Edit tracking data
*** Begin section ***
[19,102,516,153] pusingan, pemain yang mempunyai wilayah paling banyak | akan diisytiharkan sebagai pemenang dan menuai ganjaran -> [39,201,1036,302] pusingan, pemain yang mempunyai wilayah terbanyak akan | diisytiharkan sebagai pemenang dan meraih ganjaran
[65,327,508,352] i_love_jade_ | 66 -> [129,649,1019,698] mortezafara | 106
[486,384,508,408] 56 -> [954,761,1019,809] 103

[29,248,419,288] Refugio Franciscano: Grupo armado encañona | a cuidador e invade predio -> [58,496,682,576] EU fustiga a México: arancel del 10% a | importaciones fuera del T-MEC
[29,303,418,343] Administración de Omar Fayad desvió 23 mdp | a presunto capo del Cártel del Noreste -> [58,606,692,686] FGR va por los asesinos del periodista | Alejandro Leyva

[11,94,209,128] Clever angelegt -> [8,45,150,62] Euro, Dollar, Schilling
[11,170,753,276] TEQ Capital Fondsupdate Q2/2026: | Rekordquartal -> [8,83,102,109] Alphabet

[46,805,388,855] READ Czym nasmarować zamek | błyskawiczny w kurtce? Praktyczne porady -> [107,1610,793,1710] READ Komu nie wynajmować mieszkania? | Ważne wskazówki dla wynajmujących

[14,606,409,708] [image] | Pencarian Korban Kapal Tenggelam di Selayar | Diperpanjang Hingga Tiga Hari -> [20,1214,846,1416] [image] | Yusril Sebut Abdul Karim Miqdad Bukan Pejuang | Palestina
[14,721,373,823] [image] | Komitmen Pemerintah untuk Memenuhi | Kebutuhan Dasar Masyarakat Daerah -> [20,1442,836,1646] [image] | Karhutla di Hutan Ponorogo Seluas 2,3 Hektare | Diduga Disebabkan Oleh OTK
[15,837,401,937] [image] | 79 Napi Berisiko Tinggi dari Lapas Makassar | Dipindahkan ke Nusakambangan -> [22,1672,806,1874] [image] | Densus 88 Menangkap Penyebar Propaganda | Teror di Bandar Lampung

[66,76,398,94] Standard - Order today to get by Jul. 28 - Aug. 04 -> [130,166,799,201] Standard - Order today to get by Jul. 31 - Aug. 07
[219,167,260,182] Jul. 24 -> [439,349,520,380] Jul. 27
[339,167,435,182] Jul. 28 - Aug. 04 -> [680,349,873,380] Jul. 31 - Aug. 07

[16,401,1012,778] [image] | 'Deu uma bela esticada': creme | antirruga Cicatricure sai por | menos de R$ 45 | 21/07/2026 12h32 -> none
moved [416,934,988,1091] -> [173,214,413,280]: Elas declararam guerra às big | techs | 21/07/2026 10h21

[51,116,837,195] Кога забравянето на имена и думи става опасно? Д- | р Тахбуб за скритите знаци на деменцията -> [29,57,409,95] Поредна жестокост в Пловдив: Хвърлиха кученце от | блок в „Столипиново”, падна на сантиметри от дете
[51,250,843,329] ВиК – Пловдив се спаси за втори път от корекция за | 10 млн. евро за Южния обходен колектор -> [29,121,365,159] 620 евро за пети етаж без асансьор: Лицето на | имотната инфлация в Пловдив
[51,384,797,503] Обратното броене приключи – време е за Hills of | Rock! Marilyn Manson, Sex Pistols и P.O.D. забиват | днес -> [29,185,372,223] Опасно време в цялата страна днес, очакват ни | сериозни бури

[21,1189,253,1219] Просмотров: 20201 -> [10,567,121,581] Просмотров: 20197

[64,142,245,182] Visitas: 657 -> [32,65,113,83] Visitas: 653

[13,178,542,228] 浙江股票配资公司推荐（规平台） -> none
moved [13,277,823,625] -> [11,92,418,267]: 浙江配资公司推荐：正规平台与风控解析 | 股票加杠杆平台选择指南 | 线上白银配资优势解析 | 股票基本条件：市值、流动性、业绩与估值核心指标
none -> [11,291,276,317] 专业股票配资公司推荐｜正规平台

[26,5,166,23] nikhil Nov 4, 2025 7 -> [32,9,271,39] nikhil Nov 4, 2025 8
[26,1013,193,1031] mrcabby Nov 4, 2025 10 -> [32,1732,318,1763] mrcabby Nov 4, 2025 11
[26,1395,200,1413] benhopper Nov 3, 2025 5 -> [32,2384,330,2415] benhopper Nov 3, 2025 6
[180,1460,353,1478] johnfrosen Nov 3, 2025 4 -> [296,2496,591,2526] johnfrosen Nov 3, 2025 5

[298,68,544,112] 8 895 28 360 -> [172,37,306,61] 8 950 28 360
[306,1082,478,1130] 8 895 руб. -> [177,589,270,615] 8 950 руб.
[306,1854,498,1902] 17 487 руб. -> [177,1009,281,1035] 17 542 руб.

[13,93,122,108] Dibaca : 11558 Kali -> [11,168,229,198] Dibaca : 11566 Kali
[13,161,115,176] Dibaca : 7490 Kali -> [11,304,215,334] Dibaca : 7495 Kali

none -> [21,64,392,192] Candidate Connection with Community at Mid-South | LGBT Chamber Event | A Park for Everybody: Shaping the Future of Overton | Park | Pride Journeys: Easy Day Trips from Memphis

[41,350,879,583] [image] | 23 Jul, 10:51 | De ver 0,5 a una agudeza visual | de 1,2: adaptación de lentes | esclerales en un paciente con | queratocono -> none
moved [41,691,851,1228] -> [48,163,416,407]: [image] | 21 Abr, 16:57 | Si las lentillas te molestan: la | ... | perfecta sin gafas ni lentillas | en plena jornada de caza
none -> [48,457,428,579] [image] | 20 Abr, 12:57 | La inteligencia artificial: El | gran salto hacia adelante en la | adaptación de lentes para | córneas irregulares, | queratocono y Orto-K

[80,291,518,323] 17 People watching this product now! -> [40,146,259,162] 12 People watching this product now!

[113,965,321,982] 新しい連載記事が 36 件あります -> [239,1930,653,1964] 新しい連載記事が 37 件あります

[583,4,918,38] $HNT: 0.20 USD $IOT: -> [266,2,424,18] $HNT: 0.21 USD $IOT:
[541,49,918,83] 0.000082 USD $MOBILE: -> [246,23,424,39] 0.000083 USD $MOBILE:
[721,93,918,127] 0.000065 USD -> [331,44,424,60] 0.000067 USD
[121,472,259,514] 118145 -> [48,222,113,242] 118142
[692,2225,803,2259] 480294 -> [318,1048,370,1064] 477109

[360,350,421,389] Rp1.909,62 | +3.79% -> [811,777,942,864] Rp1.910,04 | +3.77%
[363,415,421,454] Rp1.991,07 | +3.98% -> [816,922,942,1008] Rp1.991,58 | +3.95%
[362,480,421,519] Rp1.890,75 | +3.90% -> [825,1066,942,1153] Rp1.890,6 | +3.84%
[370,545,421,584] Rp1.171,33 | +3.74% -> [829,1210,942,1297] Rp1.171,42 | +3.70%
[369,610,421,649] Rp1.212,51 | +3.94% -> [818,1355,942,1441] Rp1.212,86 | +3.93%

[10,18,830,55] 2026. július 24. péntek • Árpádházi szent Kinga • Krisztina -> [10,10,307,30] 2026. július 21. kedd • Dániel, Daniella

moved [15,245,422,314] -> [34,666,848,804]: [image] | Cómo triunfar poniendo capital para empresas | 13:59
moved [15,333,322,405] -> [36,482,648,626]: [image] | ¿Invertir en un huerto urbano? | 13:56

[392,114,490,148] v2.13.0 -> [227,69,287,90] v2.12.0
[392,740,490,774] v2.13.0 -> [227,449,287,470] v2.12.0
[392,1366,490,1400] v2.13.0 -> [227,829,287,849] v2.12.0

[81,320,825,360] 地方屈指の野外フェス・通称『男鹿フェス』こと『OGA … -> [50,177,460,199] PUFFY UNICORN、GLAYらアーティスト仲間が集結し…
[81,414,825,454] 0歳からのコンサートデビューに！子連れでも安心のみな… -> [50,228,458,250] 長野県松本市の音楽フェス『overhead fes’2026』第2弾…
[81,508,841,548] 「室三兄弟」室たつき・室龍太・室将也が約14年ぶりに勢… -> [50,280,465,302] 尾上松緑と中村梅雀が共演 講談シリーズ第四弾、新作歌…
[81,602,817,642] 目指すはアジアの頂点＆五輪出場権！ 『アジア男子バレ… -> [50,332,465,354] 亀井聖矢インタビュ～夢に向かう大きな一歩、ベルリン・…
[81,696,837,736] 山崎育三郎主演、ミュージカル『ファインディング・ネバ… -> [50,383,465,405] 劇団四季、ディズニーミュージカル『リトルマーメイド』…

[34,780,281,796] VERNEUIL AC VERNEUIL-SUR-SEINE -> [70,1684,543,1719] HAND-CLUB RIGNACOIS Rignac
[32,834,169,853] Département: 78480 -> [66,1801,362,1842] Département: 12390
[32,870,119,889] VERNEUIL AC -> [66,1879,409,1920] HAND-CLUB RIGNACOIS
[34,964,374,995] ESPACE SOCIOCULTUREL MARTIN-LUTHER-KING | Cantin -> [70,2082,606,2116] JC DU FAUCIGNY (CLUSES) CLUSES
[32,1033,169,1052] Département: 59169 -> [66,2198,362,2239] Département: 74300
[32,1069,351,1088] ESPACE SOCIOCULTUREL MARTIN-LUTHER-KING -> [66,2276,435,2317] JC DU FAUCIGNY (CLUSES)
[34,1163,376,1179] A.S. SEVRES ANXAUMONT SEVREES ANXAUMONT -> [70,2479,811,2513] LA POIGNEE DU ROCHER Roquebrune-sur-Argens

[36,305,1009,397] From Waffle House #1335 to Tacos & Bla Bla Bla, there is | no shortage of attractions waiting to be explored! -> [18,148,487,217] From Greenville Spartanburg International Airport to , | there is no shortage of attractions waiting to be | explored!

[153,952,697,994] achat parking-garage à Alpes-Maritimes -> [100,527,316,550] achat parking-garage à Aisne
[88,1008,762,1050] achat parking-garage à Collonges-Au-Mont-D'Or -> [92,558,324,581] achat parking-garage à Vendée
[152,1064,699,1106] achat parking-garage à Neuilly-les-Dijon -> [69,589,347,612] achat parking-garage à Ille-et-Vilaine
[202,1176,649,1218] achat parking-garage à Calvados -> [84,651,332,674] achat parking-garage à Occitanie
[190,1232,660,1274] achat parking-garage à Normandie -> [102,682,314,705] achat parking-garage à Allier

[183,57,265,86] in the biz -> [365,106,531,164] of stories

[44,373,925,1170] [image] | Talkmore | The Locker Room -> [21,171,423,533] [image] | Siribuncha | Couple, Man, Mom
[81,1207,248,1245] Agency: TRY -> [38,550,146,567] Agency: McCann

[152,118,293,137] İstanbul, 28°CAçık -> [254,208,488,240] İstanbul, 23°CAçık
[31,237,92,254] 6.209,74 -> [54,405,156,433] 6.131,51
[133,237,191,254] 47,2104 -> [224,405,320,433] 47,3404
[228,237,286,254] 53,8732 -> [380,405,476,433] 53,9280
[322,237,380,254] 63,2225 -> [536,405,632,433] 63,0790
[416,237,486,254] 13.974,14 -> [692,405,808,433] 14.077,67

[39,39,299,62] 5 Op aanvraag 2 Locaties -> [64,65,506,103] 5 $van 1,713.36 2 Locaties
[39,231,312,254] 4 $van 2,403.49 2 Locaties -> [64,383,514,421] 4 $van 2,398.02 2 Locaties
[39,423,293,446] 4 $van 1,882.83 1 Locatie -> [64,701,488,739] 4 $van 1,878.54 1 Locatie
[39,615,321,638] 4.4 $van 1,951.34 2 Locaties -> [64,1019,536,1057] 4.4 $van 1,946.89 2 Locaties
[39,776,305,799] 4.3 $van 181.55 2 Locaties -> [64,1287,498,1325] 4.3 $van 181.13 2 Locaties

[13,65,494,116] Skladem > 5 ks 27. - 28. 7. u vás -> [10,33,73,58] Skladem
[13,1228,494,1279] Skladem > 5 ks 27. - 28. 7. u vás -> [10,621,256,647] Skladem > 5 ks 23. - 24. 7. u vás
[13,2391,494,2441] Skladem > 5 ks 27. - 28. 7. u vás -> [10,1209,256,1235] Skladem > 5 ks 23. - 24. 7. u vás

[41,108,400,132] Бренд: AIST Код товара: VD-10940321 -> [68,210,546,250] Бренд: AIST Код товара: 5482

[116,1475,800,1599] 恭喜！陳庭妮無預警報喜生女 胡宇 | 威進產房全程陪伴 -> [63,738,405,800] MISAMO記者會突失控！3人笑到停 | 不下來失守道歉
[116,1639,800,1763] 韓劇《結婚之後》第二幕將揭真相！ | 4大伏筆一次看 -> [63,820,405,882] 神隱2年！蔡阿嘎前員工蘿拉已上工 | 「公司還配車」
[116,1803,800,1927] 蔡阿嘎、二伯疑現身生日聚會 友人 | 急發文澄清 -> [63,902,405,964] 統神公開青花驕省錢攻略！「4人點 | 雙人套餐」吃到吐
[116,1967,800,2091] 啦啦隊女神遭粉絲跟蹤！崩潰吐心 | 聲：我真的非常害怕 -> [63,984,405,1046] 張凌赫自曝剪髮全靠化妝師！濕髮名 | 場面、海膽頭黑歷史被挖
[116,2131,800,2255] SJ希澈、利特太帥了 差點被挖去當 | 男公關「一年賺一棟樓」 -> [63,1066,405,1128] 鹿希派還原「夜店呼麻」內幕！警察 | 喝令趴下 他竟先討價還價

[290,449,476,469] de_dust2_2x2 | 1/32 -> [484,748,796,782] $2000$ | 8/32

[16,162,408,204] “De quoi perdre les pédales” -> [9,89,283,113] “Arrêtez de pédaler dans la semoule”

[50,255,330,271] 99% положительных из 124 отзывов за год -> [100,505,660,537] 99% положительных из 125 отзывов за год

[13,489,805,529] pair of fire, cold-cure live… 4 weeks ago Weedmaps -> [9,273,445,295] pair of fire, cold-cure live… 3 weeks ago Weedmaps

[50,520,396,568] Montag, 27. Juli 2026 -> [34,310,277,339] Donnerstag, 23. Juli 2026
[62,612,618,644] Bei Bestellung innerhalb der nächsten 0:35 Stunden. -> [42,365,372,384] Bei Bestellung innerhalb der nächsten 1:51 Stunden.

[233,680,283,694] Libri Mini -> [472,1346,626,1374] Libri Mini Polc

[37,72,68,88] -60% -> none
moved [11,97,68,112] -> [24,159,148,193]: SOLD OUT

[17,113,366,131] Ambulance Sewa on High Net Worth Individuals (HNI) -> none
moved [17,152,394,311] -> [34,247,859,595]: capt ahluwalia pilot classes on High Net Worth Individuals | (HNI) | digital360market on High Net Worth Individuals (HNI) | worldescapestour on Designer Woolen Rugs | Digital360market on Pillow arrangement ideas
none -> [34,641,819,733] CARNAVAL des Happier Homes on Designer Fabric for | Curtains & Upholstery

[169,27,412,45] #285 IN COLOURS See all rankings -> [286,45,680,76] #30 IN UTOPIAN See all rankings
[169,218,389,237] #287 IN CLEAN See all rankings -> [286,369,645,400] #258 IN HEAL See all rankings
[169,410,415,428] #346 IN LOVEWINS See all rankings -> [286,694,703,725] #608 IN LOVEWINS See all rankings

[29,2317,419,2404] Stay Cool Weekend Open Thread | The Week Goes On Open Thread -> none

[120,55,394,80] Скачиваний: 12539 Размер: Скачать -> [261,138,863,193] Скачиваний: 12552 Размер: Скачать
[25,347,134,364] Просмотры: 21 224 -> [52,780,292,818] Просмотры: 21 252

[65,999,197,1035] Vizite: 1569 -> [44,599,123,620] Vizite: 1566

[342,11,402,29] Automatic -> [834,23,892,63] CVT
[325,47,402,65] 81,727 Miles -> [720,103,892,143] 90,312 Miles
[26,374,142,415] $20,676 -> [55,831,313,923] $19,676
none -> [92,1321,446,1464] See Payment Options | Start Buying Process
*** End section ***
### Work required
Look through the entries above and find each line where the word "Individuals" occurs; copy those lines.

### Output of the exercise
[17,113,366,131] Ambulance Sewa on High Net Worth Individuals (HNI) -> none
moved [17,152,394,311] -> [34,247,859,595]: capt ahluwalia pilot classes on High Net Worth Individuals | (HNI) | digital360market on High Net Worth Individuals (HNI) | worldescapestour on Designer Woolen Rugs | Digital360market on Pillow arrangement ideas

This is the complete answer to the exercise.